San Francisco may be a nice place to visit, but who among us can live there?
While the City by the Bay has some wonderful attributes and attractions -- the Golden Gate Bridge, sourdough bread and Alcatraz, among many others -- it also has the largest concentration of million-dollar homes of anywhere in the country.
According to search engine Trulia, 58 percent of the houses in the San Francisco metro area are worth $1 million or more. In the city proper, 63 percent of the houses are valued at least a million bucks -- the highest percentage in the nation. That's more than 3 in every 5 houses.
Two other Bay Area spots, San Jose and Oakland, rank second and third on the list, respectively. In San Jose, 43 percent of the houses are worth at least $1 million; in Oakland, it's 18 percent.
The number of vacant foreclosures is down 43 percent from a year ago, according to housing data bank RealtyTrac. The group says the war on vacant, so-called "zombie" foreclosures is being won.
At the same time, though, of the 1.5 million vacant residential properties nationally, 98 percent are not in foreclosure or even underwater.
Of the 84.7 million U.S. residences, 1.5 million were empty as of the end of September. But at last count, Trulia says vacant homes in the foreclosure process account for 1.3 percent of all vacant residential properties, and bank-owned homes that have been taken back by lenders accounted for 1.9 percent.
According to RealtyTrac economist Daren Blomquist, the overall inventory of homes in the foreclosure process has dropped 36 percent over the past year, so it's "not too surprising" to see a similarly dramatic drop in "zombie" foreclosures.

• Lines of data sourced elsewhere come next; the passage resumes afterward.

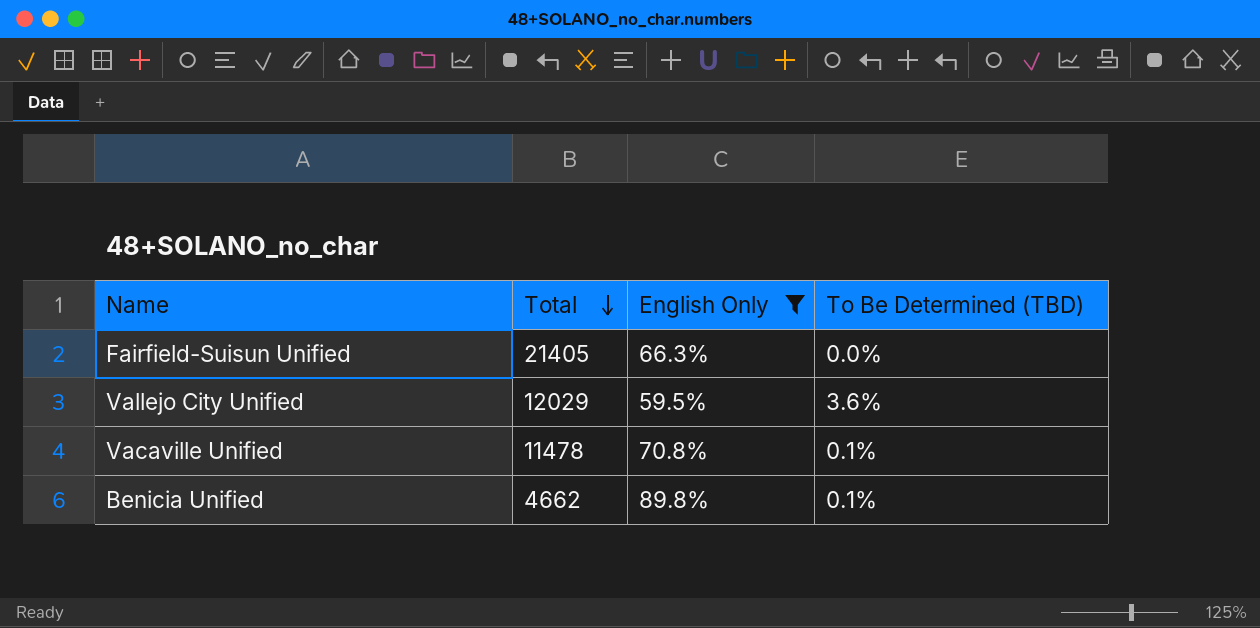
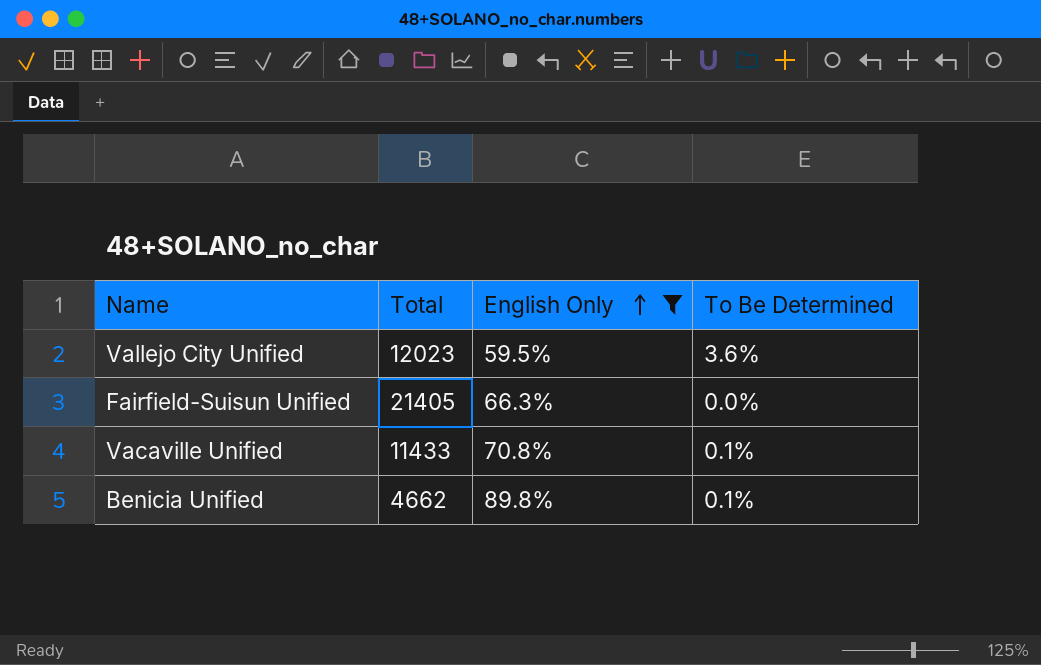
row order: Total descending -> English Only ascending
column name: To Be Determined (TBD) -> To Be Determined
Vallejo City Unified | Total: 12029 -> 12023
Vacaville Unified | Total: 11478 -> 11433

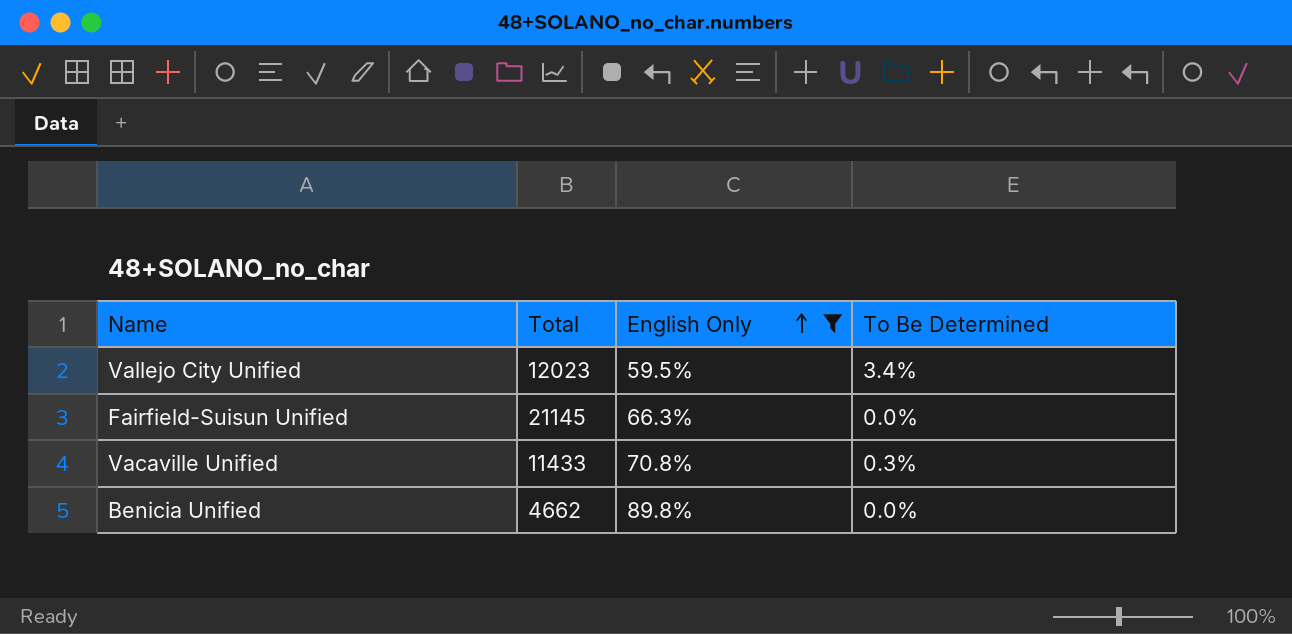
Vallejo City Unified | To Be Determined: 3.6% -> 3.4%
Fairfield-Suisun Unified | Total: 21405 -> 21145
Vacaville Unified | To Be Determined: 0.1% -> 0.3%
Benicia Unified | To Be Determined: 0.1% -> 0.0%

But what is surprising is that there are so many vacant homes where the homeowners do not appear to be in financial distress. "More than 63 percent of these vacant homes are not even encumbered by a loan; (they're) owned free and clear by the owner," Blomquist says.
"The fact that the homeowners are not selling, given the recovering real estate market in most areas, indicates that many of these properties are in poor condition and in neighborhoods that have been left behind by the housing recovery."
The days when people wouldn't dream of buying a house without seeing it first may be dwindling.
"With all of the technology we now have access to, you can get a comprehensive feel for a home without ever stepping foot in it," say the folks at Homes.com, an online listing service. "And more and more people are doing just that."
According to the latest National Association of Realtors' profile of homebuyers, 92 percent used the Internet to search for homes; 43 percent actually found the house they bought online.
Research by realty brokerage Redfin found that 21 percent of people responding to a recent survey made an offer on a house without seeing it in person. But NAR's latest figures show that less than 0.5 percent of all buyers bought their home sight-unseen.
Either way, though, there's no question that technology is playing a larger role in the real estate purchase. And why not? Sites like Homes.com now offer an all-inclusive home search that some predict will make going to see a house in person the exception, rather than the rule.
First, you can check out a photo gallery of the house, including street, aerial and map views. You can take a virtual tour and read all the property details, including lot size, when the place was built, property taxes, school districts and a whole lot more. Some sites will allow you to compute your commute times, and a few will offer your probable monthly costs, including utilities, association fees and insurance.
The latest wrinkle comes from CubiCasa, which is offering agents and listing services 3-D floor plans of houses for sale. The Bay Area company says it can turn any type of source file, even a hand-drawn image, into a usable floor plan with a guaranteed 24-hour turnaround. That would make visualizing a home's interior spaces easier than ever.
A portent of things to come: Major production builder Lennar has started an "affordable" house community in Austin, Texas, in which all the homes will include solar power as a standard feature.
The 120 houses in the first phase of Colorado Crossing are priced at about $200,000, but the solar panels add nothing to the cost, according to Lennar. Rather, owners will pay a "low, flat" monthly fee to the SunStreet Energy Group, the Lennar subsidiary that works with installers and monitors the rooftop systems. The solar panels are expected to generate about half of the homes' electricity needs.